* **SUPPLIED MATERIAL**
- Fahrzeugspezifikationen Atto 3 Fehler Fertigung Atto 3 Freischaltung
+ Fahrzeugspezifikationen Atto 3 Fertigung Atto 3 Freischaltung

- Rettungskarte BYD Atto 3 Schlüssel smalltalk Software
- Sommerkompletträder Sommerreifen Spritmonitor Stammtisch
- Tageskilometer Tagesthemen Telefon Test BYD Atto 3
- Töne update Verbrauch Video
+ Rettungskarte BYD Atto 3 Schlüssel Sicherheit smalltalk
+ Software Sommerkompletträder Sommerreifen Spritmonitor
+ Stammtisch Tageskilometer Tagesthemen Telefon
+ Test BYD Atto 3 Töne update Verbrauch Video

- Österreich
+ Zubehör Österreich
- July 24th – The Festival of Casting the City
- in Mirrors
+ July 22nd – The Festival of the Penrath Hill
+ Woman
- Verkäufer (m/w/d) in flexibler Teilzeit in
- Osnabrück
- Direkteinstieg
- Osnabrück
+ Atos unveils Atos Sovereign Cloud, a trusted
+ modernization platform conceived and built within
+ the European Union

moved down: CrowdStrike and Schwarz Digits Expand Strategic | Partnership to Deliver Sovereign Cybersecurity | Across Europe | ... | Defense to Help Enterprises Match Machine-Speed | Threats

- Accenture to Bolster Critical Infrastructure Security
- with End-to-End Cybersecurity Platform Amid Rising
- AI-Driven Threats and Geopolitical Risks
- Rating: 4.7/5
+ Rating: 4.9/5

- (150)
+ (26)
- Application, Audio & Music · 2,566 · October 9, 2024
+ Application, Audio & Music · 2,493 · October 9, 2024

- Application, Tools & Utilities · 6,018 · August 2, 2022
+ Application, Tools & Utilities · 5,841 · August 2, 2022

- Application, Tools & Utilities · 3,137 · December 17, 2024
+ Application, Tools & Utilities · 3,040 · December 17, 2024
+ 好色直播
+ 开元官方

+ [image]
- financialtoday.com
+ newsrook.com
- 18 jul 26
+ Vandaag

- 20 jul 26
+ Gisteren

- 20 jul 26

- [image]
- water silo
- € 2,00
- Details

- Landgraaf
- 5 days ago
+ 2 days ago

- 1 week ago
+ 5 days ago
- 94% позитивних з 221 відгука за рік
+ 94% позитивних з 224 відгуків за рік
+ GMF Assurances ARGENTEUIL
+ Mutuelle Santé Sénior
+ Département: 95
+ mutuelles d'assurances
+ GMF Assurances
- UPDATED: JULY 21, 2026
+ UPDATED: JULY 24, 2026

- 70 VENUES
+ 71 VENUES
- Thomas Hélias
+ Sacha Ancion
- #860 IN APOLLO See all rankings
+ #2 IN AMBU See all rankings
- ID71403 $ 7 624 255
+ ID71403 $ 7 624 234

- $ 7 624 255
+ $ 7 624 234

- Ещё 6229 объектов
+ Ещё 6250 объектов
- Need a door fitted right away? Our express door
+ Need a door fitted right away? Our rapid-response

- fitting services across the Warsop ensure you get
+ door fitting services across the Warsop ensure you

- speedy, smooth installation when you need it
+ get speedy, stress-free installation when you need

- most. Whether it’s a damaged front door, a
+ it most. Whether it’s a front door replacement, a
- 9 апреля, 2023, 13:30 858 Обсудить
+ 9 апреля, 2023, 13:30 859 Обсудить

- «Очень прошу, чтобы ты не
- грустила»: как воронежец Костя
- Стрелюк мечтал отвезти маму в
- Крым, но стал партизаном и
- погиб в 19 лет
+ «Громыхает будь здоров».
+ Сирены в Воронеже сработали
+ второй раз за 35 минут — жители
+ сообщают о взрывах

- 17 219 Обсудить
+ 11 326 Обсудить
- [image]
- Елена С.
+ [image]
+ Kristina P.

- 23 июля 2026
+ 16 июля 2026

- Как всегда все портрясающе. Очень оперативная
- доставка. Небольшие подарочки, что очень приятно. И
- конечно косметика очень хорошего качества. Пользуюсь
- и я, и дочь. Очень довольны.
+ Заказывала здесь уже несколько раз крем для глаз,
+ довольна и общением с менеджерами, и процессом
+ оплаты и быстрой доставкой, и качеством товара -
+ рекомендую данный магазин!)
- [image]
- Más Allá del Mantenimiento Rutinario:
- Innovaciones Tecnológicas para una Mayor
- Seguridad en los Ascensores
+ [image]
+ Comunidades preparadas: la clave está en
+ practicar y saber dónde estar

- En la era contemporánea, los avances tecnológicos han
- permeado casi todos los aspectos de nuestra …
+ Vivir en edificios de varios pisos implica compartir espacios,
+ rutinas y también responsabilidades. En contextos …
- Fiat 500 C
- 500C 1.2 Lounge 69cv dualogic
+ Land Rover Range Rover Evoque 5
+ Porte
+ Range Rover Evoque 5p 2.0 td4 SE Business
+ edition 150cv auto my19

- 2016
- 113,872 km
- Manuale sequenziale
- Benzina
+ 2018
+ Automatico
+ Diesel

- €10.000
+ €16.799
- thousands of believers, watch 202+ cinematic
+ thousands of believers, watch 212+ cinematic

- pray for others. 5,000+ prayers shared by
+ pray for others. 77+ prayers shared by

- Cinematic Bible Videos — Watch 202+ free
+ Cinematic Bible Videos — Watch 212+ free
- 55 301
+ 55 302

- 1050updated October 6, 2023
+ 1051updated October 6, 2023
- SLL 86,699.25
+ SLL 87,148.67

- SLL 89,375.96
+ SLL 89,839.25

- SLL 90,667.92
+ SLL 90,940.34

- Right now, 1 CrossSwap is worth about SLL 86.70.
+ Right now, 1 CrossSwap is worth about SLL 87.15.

* **WHAT IS EXPECTED**
Reproduce the lines from the one with "1051updated October 6, 2023" to the end of the data exactly, leaving out every earlier line.

* **EXERCISE ANSWER**
+ 1051updated October 6, 2023
- SLL 86,699.25
+ SLL 87,148.67

- SLL 89,375.96
+ SLL 89,839.25

- SLL 90,667.92
+ SLL 90,940.34

- Right now, 1 CrossSwap is worth about SLL 86.70.
+ Right now, 1 CrossSwap is worth about SLL 87.15.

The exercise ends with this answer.